Start of Task data

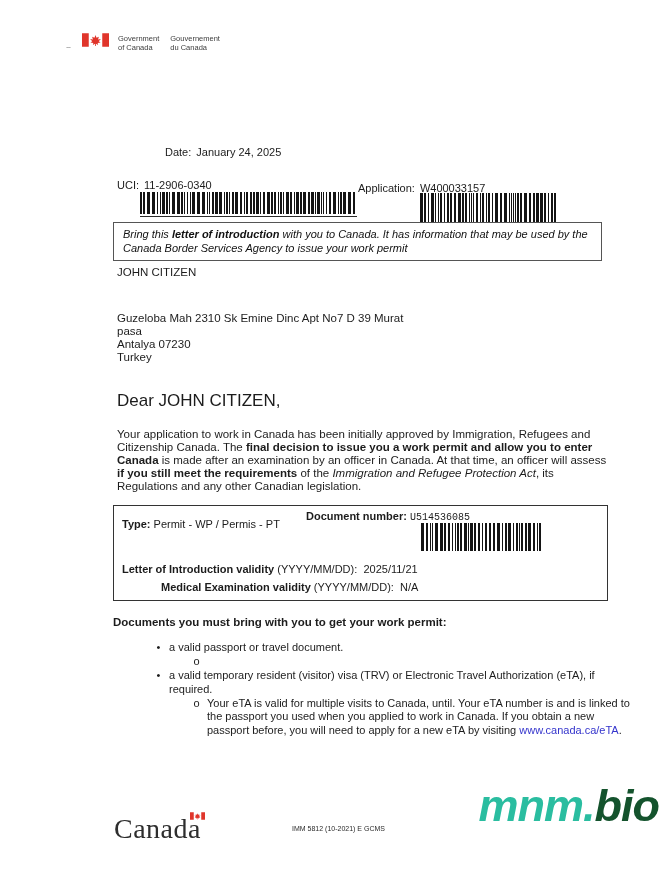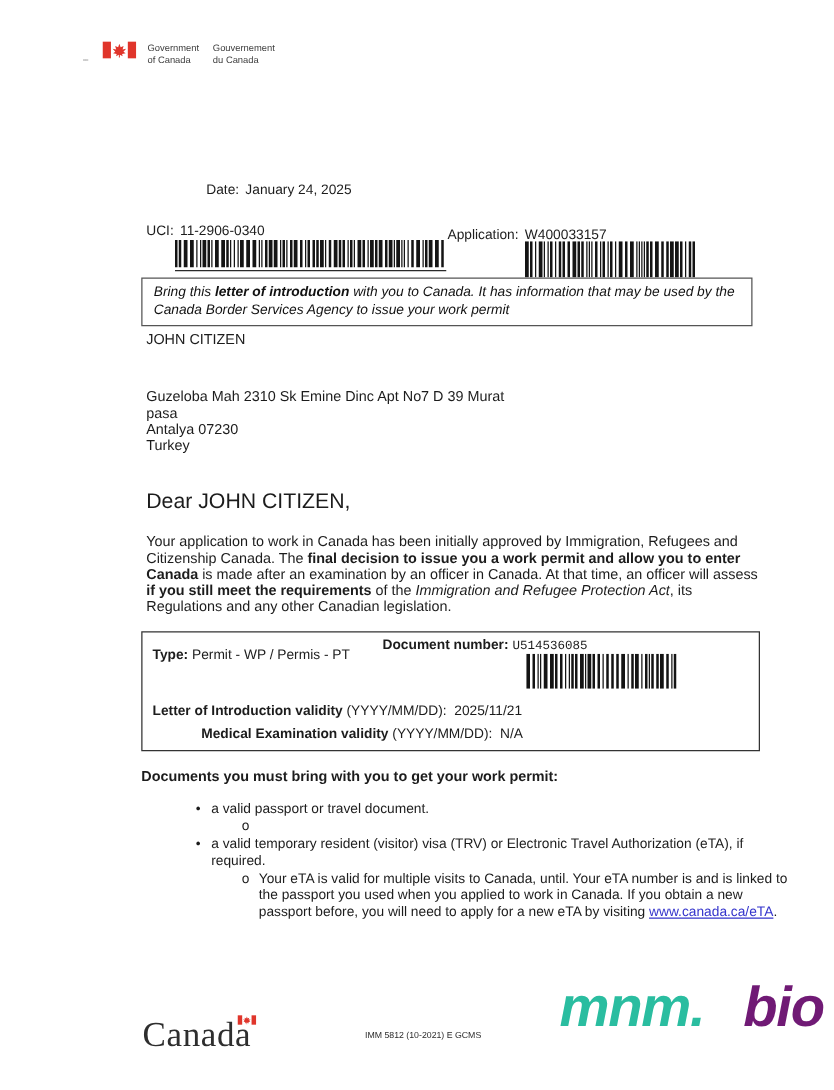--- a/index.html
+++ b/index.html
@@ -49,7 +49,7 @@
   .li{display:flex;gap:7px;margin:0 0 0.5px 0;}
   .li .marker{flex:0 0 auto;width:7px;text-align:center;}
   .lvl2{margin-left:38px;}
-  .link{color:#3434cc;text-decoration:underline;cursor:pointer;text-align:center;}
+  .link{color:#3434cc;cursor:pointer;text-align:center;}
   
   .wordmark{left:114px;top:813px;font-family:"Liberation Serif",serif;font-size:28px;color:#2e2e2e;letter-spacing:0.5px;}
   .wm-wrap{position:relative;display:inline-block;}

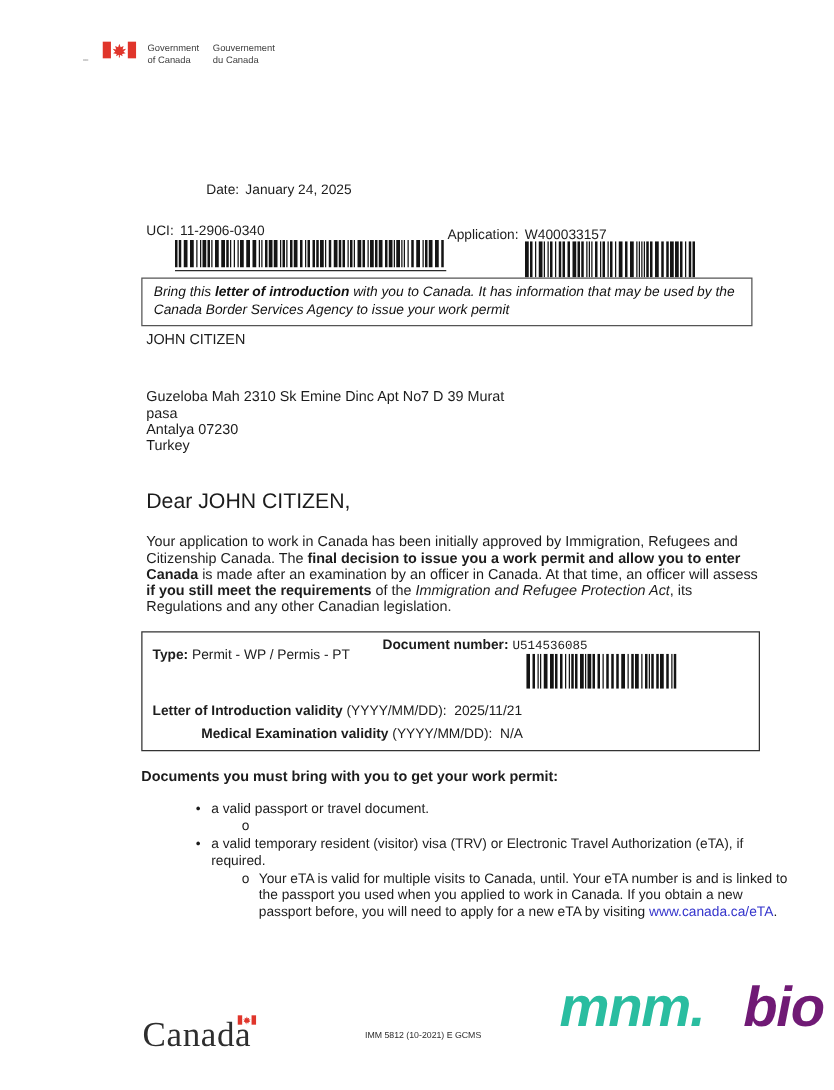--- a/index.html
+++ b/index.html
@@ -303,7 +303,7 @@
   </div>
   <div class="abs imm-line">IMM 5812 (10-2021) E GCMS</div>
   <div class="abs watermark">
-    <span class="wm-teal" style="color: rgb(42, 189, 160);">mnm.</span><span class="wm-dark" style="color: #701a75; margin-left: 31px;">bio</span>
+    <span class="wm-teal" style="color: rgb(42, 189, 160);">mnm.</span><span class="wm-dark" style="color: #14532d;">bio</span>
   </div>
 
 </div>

End of Task data

Skip every picture. Repeat word for word the lines from the line holding "-49,7 +49,7 @@" through the end of the entries above.

@@ -49,7 +49,7 @@
   .li{display:flex;gap:7px;margin:0 0 0.5px 0;}
   .li .marker{flex:0 0 auto;width:7px;text-align:center;}
   .lvl2{margin-left:38px;}
-  .link{color:#3434cc;text-decoration:underline;cursor:pointer;text-align:center;}
+  .link{color:#3434cc;cursor:pointer;text-align:center;}
   
   .wordmark{left:114px;top:813px;font-family:"Liberation Serif",serif;font-size:28px;color:#2e2e2e;letter-spacing:0.5px;}
   .wm-wrap{position:relative;display:inline-block;}

--- a/index.html
+++ b/index.html
@@ -303,7 +303,7 @@
   </div>
   <div class="abs imm-line">IMM 5812 (10-2021) E GCMS</div>
   <div class="abs watermark">
-    <span class="wm-teal" style="color: rgb(42, 189, 160);">mnm.</span><span class="wm-dark" style="color: #701a75; margin-left: 31px;">bio</span>
+    <span class="wm-teal" style="color: rgb(42, 189, 160);">mnm.</span><span class="wm-dark" style="color: #14532d;">bio</span>
   </div>
 
 </div>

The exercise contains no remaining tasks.